* **TASK BRIEF**
Search the listing for the string "Huntap". Copy every line that has it.

* **DATASET EXCERPTS**
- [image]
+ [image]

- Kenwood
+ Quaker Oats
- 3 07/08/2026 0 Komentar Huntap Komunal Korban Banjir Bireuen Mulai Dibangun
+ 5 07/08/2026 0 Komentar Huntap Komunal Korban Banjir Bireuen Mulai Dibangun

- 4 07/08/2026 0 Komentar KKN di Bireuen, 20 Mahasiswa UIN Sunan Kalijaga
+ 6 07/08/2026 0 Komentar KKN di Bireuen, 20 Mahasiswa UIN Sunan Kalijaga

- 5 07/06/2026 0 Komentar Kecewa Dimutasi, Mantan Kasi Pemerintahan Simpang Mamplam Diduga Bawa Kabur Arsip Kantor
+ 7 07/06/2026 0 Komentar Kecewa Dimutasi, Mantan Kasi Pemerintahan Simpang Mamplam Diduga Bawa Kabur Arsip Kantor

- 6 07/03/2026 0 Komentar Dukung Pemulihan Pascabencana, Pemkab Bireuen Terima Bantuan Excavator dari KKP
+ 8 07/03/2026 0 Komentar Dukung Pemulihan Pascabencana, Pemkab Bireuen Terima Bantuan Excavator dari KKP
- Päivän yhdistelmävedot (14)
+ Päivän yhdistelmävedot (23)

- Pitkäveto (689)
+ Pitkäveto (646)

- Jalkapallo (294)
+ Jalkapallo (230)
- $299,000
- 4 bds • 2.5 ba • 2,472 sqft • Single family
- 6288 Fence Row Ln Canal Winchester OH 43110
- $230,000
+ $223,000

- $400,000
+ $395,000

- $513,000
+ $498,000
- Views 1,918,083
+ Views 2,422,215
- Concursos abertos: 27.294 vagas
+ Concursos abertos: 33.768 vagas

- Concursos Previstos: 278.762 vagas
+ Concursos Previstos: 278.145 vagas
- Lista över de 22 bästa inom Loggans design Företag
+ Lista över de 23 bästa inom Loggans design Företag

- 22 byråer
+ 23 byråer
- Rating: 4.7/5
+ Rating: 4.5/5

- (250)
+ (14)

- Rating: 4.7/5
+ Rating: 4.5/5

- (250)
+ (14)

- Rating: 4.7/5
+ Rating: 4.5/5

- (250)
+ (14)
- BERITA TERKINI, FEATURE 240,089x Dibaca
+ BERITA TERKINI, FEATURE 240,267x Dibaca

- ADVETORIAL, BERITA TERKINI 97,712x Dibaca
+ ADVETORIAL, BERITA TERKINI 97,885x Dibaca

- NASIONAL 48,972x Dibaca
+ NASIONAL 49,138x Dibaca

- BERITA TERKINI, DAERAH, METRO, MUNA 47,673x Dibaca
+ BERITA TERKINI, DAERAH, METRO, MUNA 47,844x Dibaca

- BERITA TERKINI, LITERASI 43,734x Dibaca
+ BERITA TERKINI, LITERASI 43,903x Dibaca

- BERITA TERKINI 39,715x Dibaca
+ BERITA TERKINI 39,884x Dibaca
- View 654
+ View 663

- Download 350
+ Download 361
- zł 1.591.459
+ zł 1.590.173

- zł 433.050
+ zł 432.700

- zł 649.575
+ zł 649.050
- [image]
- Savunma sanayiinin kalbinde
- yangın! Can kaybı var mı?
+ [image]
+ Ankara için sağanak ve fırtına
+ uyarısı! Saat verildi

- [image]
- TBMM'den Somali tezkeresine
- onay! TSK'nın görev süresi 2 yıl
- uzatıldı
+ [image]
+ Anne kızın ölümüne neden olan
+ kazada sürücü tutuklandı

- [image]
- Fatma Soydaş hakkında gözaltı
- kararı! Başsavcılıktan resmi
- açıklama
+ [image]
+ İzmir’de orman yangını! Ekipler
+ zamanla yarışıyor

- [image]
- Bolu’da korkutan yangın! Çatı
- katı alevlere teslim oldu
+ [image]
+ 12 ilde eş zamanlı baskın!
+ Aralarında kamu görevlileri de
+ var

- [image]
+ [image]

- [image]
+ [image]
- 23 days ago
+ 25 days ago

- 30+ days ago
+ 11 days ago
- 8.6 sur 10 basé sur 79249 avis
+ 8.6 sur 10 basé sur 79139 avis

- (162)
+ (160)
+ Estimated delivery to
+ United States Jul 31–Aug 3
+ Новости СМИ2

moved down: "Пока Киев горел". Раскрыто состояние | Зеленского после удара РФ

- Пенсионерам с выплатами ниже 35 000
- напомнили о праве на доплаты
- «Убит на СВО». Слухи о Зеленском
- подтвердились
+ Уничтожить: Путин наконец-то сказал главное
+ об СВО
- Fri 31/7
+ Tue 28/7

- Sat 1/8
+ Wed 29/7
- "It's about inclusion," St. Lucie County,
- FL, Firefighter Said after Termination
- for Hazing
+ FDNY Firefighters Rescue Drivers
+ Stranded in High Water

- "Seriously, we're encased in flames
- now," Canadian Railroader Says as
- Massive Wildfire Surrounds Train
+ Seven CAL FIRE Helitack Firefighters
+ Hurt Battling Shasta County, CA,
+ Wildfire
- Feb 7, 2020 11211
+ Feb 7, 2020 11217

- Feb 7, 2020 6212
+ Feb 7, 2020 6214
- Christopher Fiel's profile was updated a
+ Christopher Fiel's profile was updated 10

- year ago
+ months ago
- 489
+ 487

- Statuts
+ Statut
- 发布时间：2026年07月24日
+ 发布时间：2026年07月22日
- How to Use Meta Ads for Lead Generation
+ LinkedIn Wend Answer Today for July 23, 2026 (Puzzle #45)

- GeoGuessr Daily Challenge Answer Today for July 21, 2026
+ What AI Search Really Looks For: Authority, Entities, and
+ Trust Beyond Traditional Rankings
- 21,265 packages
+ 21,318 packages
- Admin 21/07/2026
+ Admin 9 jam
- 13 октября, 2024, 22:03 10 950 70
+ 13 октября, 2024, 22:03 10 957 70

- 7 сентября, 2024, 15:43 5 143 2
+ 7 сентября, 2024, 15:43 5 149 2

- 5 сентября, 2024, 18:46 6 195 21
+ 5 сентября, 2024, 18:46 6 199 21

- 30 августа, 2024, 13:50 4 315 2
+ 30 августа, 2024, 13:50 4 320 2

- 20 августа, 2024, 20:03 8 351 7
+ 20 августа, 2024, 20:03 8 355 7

* **ANSWER SPACE**
- 3 07/08/2026 0 Komentar Huntap Komunal Korban Banjir Bireuen Mulai Dibangun
+ 5 07/08/2026 0 Komentar Huntap Komunal Korban Banjir Bireuen Mulai Dibangun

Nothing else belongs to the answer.